**WHAT TO DO**
Report each line of the entries that includes "image" by copying it.

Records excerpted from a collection
┄┄┄┄┄┄┄┄┄┄

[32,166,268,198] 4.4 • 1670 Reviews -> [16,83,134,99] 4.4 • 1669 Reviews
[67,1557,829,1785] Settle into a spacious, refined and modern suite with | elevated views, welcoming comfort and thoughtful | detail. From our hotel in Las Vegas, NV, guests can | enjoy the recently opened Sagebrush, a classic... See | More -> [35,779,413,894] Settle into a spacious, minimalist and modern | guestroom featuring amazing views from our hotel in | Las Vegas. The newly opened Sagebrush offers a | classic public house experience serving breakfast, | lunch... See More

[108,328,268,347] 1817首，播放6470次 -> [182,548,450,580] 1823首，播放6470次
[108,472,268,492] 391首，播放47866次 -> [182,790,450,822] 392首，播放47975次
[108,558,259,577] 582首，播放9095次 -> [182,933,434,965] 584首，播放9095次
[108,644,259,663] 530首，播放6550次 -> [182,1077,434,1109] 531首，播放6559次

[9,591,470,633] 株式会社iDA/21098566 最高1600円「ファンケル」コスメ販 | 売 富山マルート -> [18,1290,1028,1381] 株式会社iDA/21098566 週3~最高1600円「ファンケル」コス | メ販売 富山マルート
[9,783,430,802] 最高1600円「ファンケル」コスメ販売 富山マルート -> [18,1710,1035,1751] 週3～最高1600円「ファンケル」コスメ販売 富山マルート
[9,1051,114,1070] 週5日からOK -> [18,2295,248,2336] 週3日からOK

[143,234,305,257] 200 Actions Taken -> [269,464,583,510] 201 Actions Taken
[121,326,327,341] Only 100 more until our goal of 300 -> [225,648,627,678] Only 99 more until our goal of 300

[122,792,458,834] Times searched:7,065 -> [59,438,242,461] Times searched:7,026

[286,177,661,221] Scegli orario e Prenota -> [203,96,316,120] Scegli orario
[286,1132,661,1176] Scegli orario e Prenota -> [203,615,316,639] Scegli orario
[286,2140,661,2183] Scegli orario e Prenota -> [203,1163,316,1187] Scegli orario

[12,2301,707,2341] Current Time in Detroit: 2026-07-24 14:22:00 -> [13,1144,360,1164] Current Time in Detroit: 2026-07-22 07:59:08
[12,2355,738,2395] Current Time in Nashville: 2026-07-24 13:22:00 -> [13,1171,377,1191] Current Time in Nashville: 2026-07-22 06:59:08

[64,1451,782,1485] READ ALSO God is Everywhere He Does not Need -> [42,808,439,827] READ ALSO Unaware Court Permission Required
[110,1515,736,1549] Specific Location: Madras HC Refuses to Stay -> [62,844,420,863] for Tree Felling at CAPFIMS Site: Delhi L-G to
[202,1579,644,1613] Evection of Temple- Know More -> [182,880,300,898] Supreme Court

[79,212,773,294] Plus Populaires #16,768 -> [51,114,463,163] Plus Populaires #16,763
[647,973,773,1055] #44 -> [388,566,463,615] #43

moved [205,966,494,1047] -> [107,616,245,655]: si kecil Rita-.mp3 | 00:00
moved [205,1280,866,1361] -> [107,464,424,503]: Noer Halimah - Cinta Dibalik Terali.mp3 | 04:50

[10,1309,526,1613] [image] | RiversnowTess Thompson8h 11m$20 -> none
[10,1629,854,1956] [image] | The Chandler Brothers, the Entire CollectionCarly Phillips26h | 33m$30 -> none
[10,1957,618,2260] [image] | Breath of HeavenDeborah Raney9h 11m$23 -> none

┄┄┄┄┄┄┄┄┄┄

**COMPLETED EXERCISE**
[10,1309,526,1613] [image] | RiversnowTess Thompson8h 11m$20 -> none
[10,1629,854,1956] [image] | The Chandler Brothers, the Entire CollectionCarly Phillips26h | 33m$30 -> none
[10,1957,618,2260] [image] | Breath of HeavenDeborah Raney9h 11m$23 -> none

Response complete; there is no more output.